Supplied records Start Marker
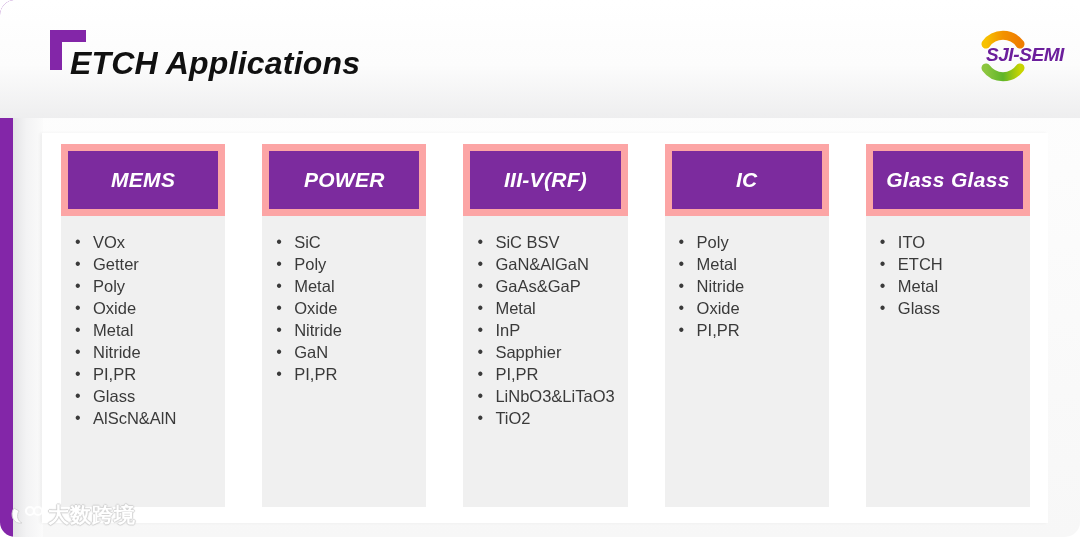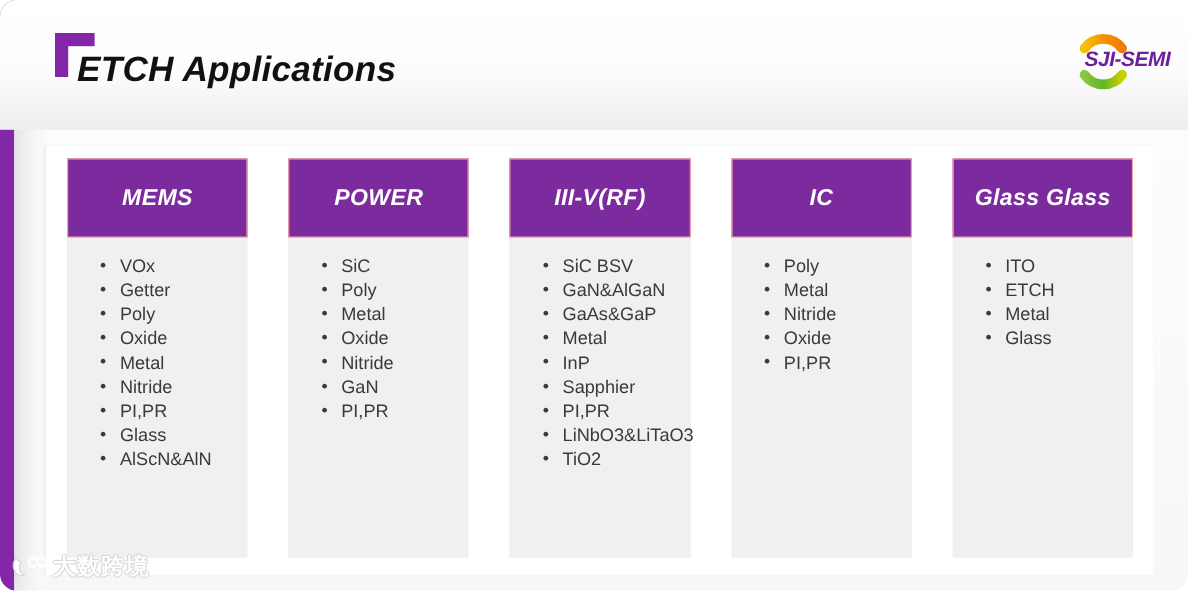--- a/index.html
+++ b/index.html
@@ -126,7 +126,7 @@
   .col-header {
     height: 72px;
     background: #7c2b9e;
-    border: 1px solid #fca5a5;
+    border: 7px solid #fca5a5;
     display: flex;
     align-items: center;
     justify-content: center;

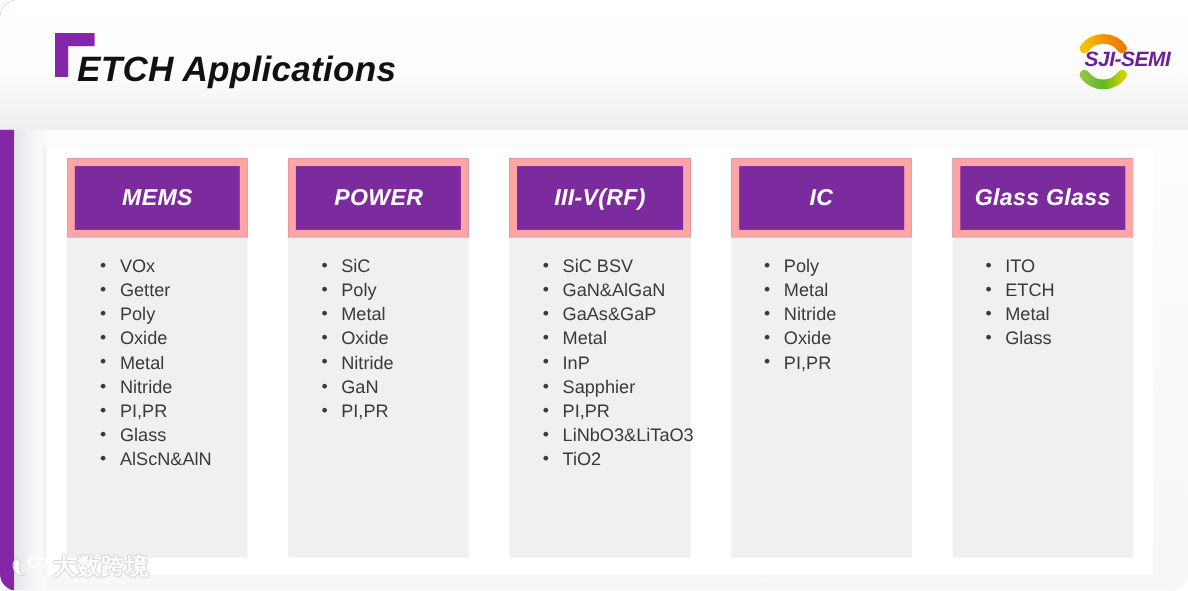--- a/index.html
+++ b/index.html
@@ -142,7 +142,7 @@
   .col-body {
     flex: 1 1 auto;
     background: #f0f0f0;
-    padding: 16px 6px 10px 26px;
+    padding: 16px 6px 10px 10px;
   }
 
   .col-body ul { list-style: none; }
Supplied records End Marker
_Exercise description_:
Pictures in the data above should not be copied; transcribe everything else exactly.

_Answer to this task_:
--- a/index.html
+++ b/index.html
@@ -126,7 +126,7 @@
   .col-header {
     height: 72px;
     background: #7c2b9e;
-    border: 1px solid #fca5a5;
+    border: 7px solid #fca5a5;
     display: flex;
     align-items: center;
     justify-content: center;

--- a/index.html
+++ b/index.html
@@ -142,7 +142,7 @@
   .col-body {
     flex: 1 1 auto;
     background: #f0f0f0;
-    padding: 16px 6px 10px 26px;
+    padding: 16px 6px 10px 10px;
   }
 
   .col-body ul { list-style: none; }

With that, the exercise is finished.